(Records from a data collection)
******

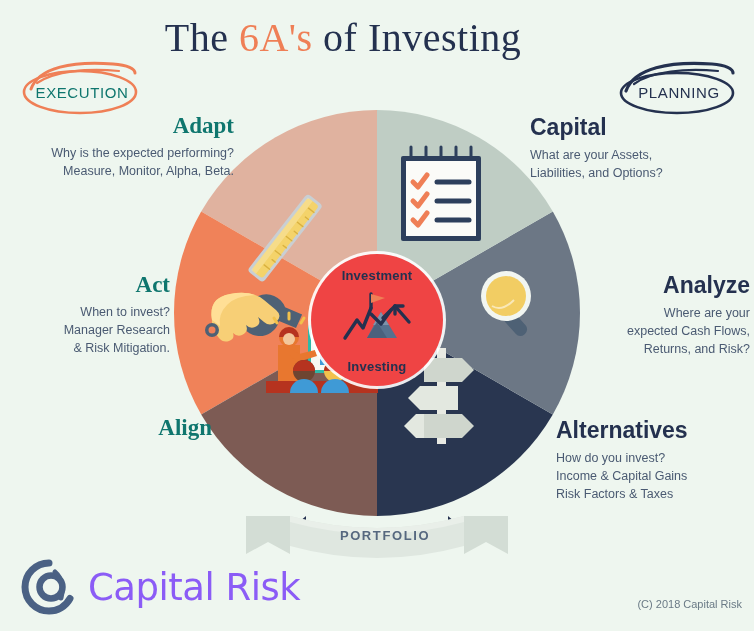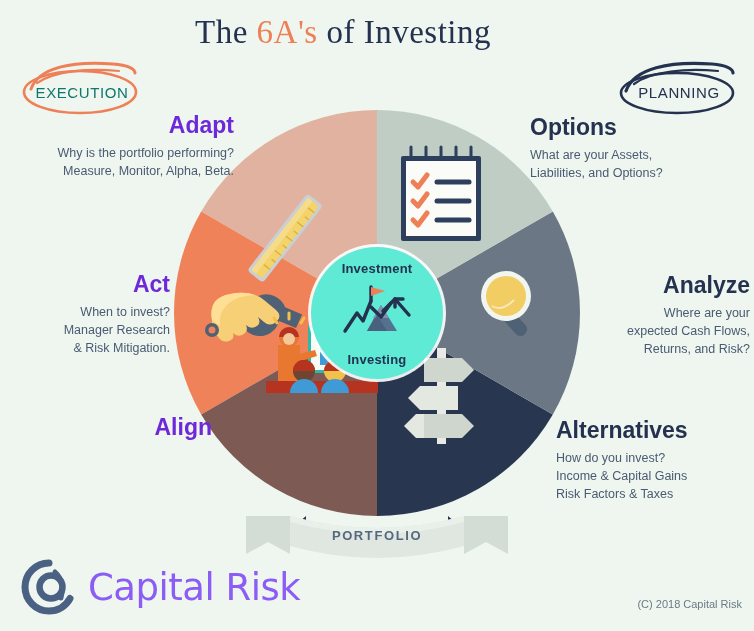"The 6A's of Investing" #title { font-size: 33px -> 40px }
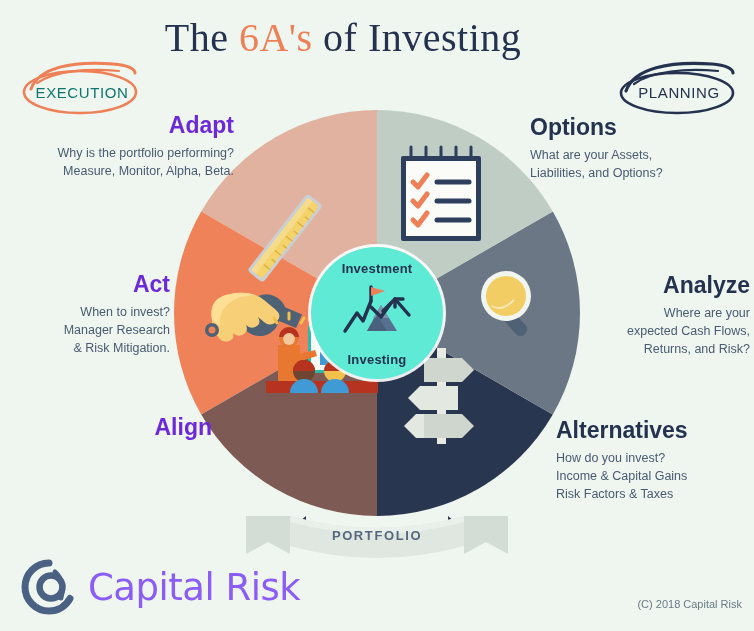"Adapt" .head-orange { color: #6d28d9 -> #0f766e; font-family: none -> Liberation Serif, serif }
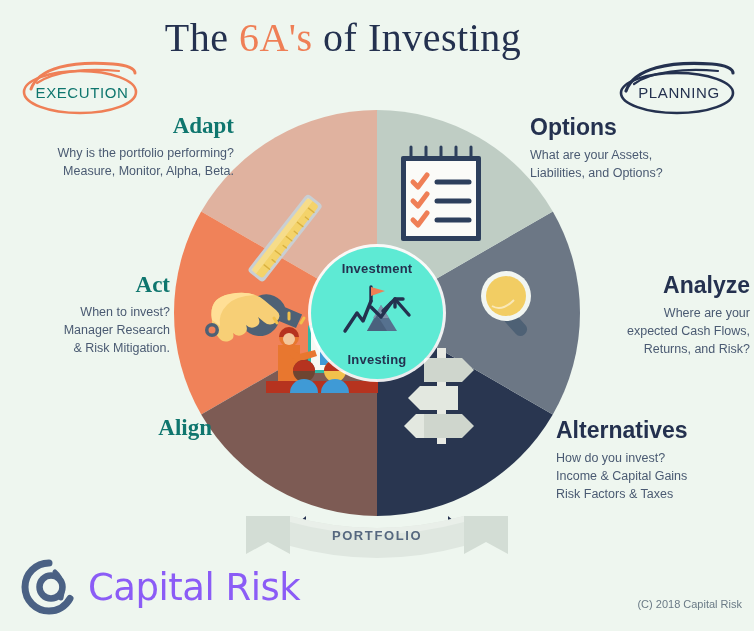"Options" div.head { text: Options -> Capital }
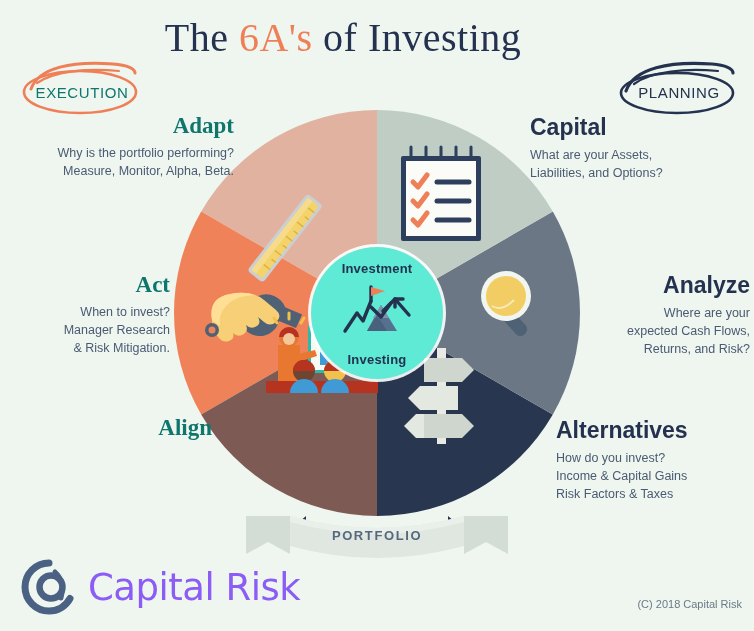"Why is the portfolio performing?" div.body { text: portfolio -> expected }
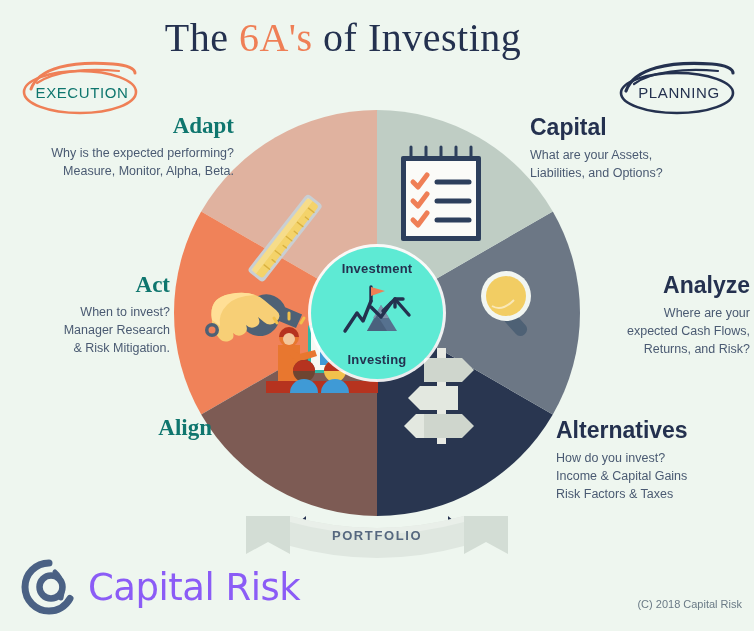"Investment" #hub { background: #5eead4 -> #ef4444; top: 247px -> 254px }
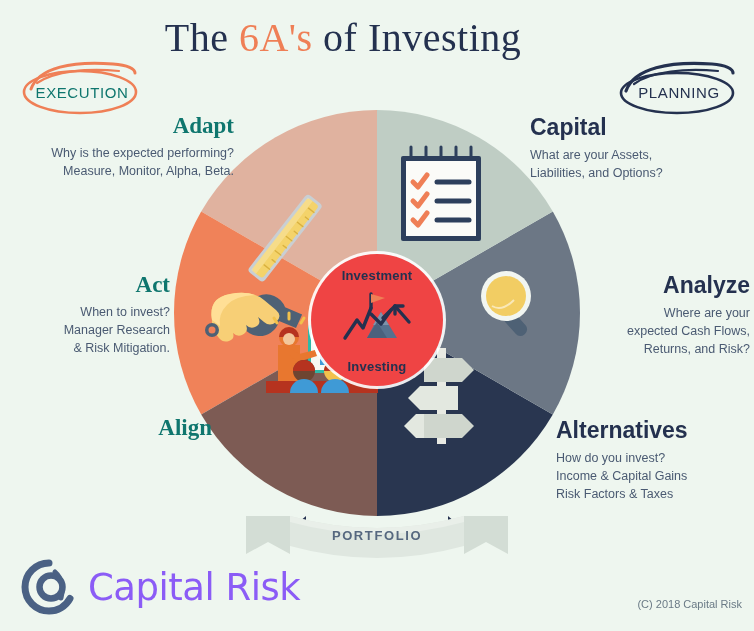"PORTFOLIO" #ribbon .rtxt { padding-left: none -> 8px }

******

• What you need to do: An exact copy of the entries, minus the pictures, is what to return.

• Task output:
"The 6A's of Investing" #title { font-size: 33px -> 40px }
"Adapt" .head-orange { color: #6d28d9 -> #0f766e; font-family: none -> Liberation Serif, serif }
"Options" div.head { text: Options -> Capital }
"Why is the portfolio performing?" div.body { text: portfolio -> expected }
"Investment" #hub { background: #5eead4 -> #ef4444; top: 247px -> 254px }
"PORTFOLIO" #ribbon .rtxt { padding-left: none -> 8px }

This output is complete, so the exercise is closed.